In 2019, Ruru was on the panel that wrote the influential He Puapua report.

In the 2022 New Year Honours, Ruru was appointed a Member of the New Zealand Order of Merit, for services to Māori and the law, and later that year received the University of Otago's Distinguished Research Medal.

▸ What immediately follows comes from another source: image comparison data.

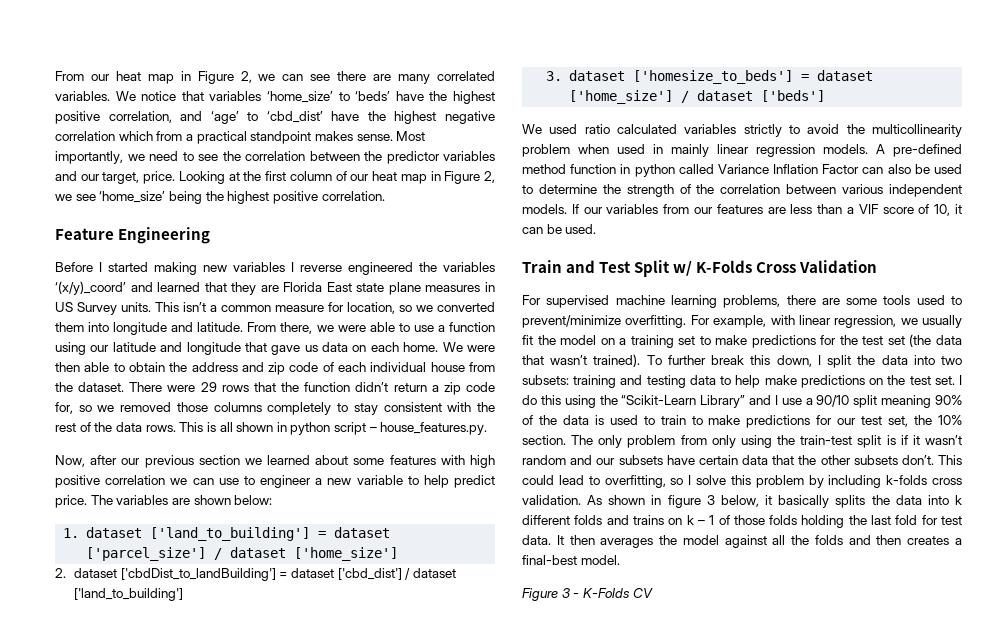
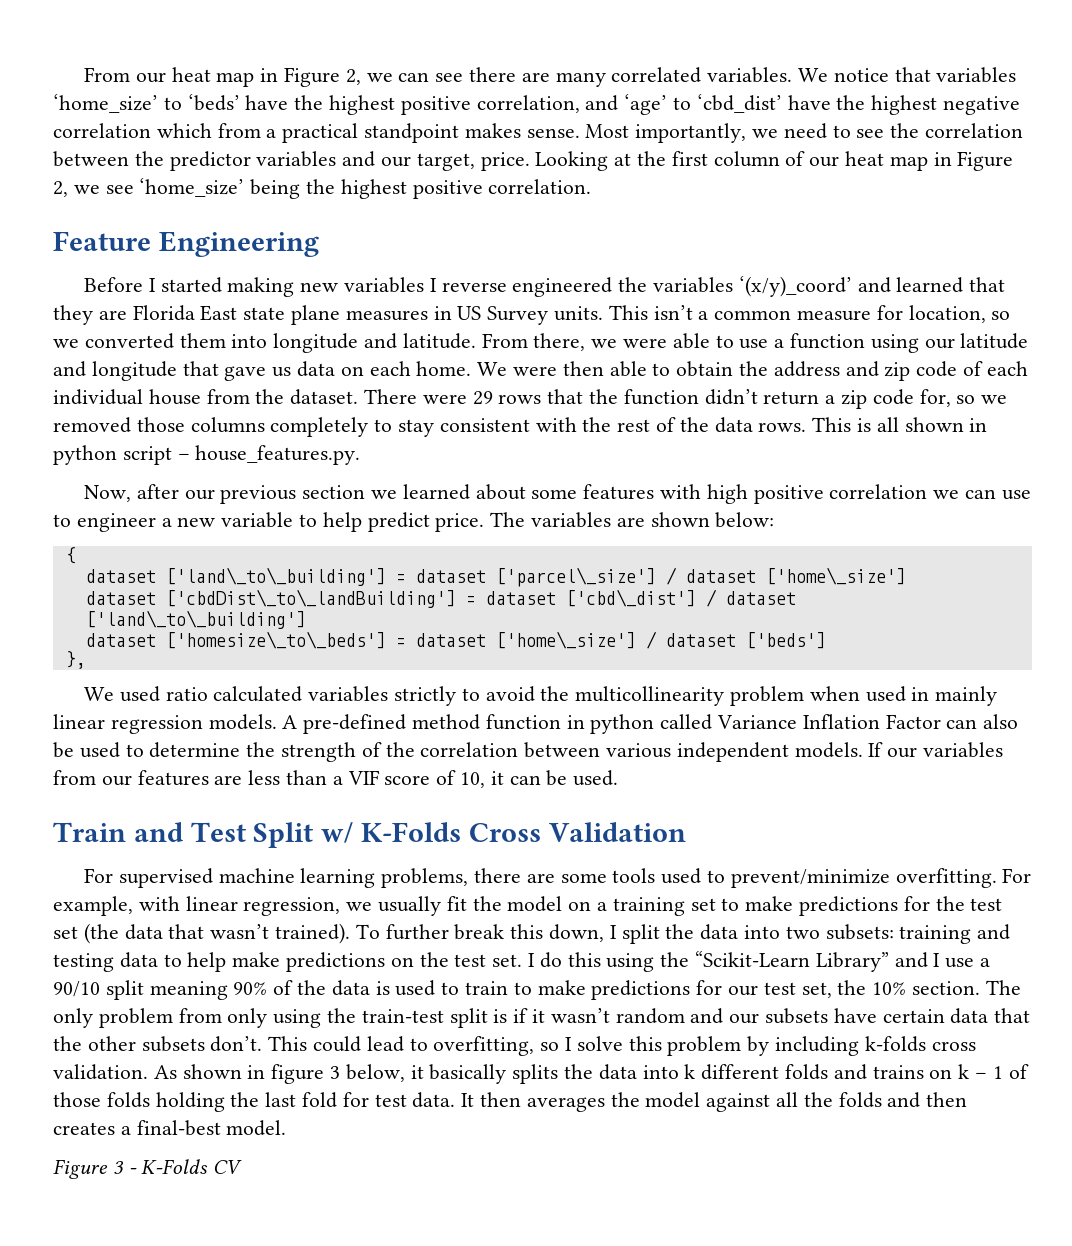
- 1. dataset ['land_to_building'] = dataset ['parcel_size'] / dataset ['home_size']
- 2. dataset ['cbdDist_to_landBuilding'] = dataset ['cbd_dist'] / dataset ['land_to_building']
- 3. dataset ['homesize_to_beds'] = dataset ['home_size'] / dataset ['beds']
+ {
+ dataset ['land\_to\_building'] = dataset ['parcel\_size'] / dataset ['home\_size']
+ dataset ['cbdDist\_to\_landBuilding'] = dataset ['cbd\_dist'] / dataset ['land\_to\_building']
+ dataset ['homesize\_to\_beds'] = dataset ['home\_size'] / dataset ['beds']
+ },

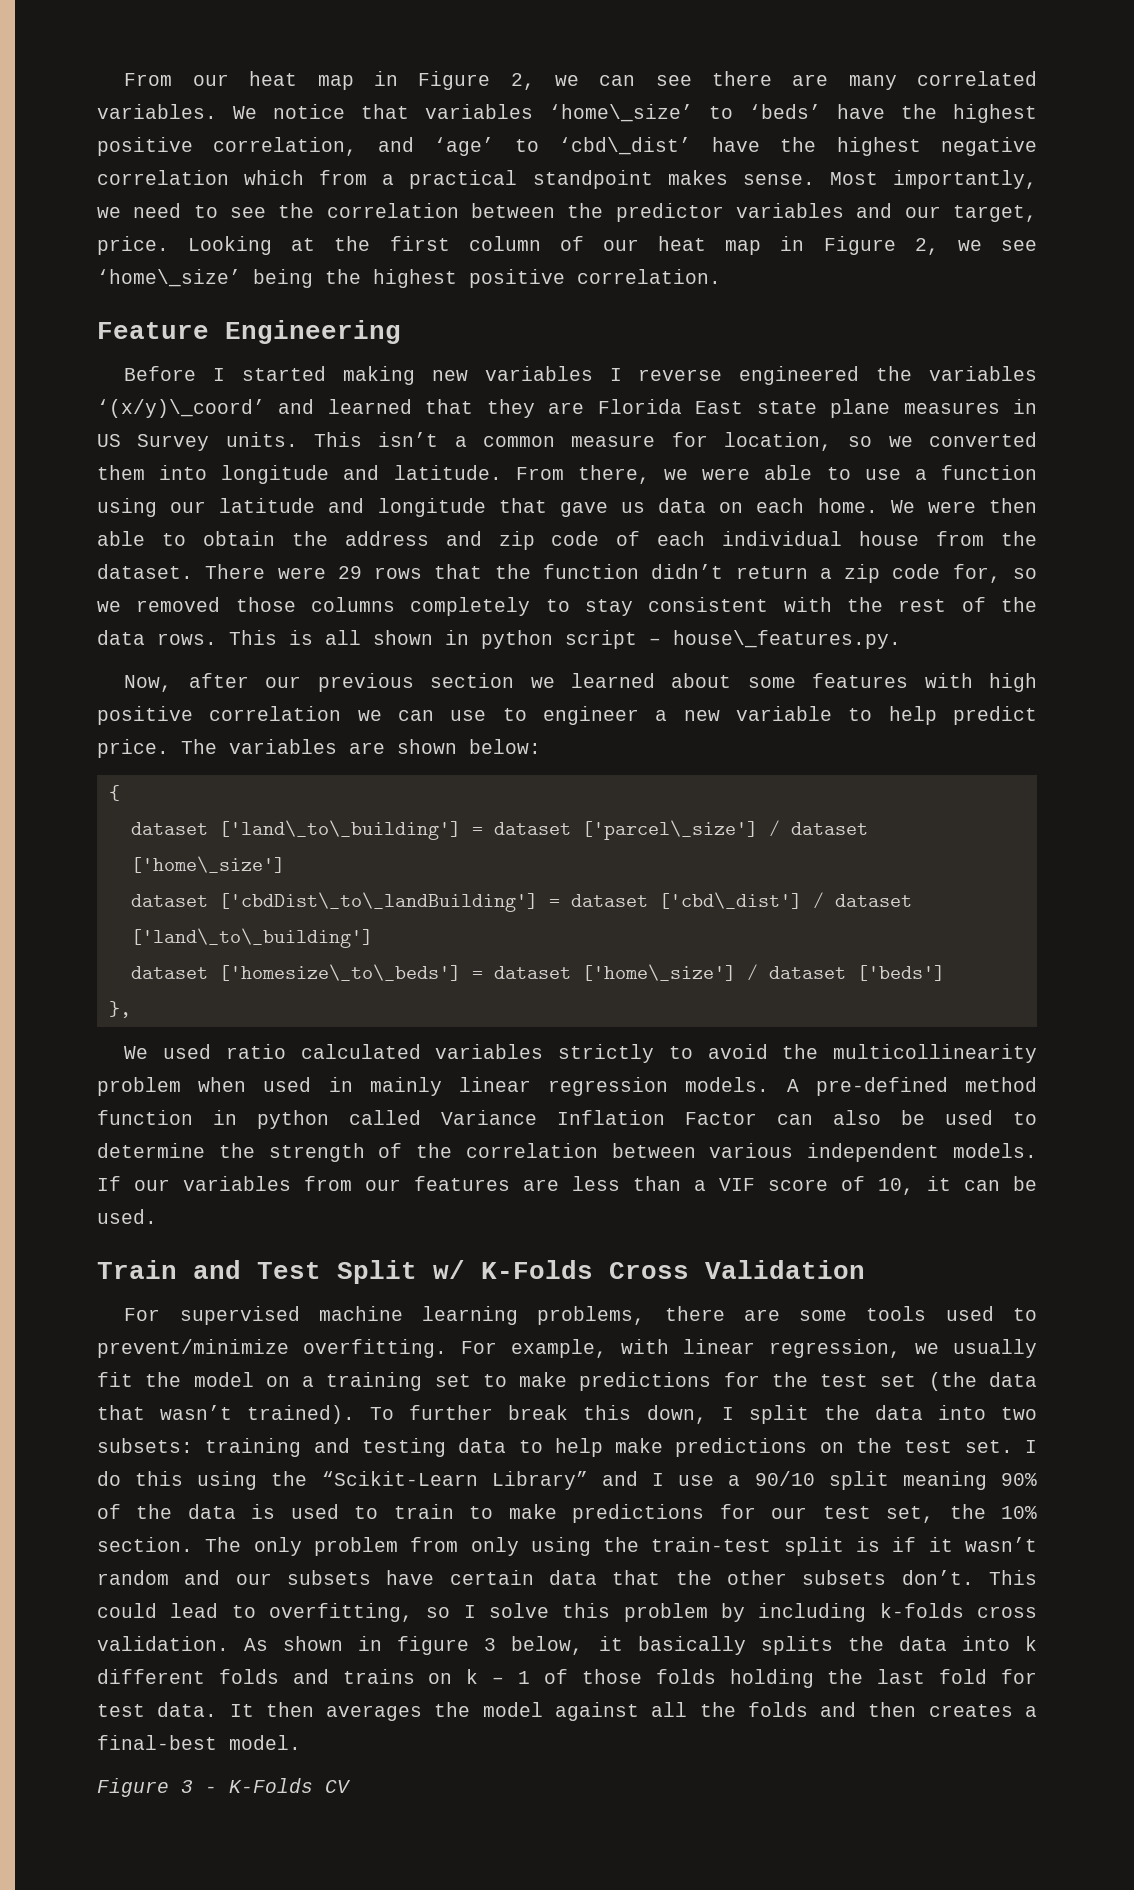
- We notice that variables ‘home_size’ to ‘beds’ have the highest positive correlation, and ‘age’ to ‘cbd_dist’ have the highest negative correlation which from a practical standpoint makes sense.
+ We notice that variables ‘home\_size’ to ‘beds’ have the highest positive correlation, and ‘age’ to ‘cbd\_dist’ have the highest negative correlation which from a practical standpoint makes sense.
- Looking at the first column of our heat map in Figure 2, we see ‘home_size’ being the highest positive correlation.
+ Looking at the first column of our heat map in Figure 2, we see ‘home\_size’ being the highest positive correlation.
- Before I started making new variables I reverse engineered the variables ‘(x/y)_coord’ and learned that they are Florida East state plane measures in US Survey units.
+ Before I started making new variables I reverse engineered the variables ‘(x/y)\_coord’ and learned that they are Florida East state plane measures in US Survey units.
- This is all shown in python script – house_features.py.
+ This is all shown in python script – house\_features.py.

In 2025, she was awarded the Humanities Aronui Medal from the Royal Society Te Apārangi and an Honorary Doctor of Laws from Newcastle University.

== Selected works ==
- Ruru, Jacinta (2004). "A politically fuelled tsunami: the foreshore/seabed controversy in Aotearoa Me Te Wai Pounamu/New Zealand." The Journal of the Polynesian Society 113 (1): 57–72.
- Miller, Robert J., and Jacinta Ruru (2008). "An Indigenous Lens into Comparative Law: The Doctrine of Discovery in the United States and New Zealand." West Virginia Law Review 111: 849.
- Ruru, Jacinta (2009). The legal voice of Māori in freshwater governance: a literature review. Manaaki Whenua – Landcare Research. ISBN 978-0-473-15934-4
- Abbott, Mick, Janet Stephenson, and Jacinta Ruru, eds. (2010). Beyond the scene: Landscape and identity in Aotearoa New Zealand. Otago University Press. ISBN 978-1-877372-81-0
- Ruru, Jacinta (2004). "Indigenous peoples' ownership and management of mountains: The Aotearoa/New Zealand experience." Indigenous Law Journal 3: 111–137.
- Ruru, Jacinta, and Linda Waimarie Nikora, eds. (2021). Ngā Kete Mātauranga: Māori scholars at the research interface. Otago University Press. ISBN 978-1-988592-55-8

==Personal life==
Ruru was born in Kalgoorlie, Australia, where her parents were living at the time. Through her father she is of Raukawa, Ngāti Ranginui, and Ngāti Maniapoto descent. Her mother is Pākehā and was brought up in New Plymouth, and her maternal grandmother was Australian.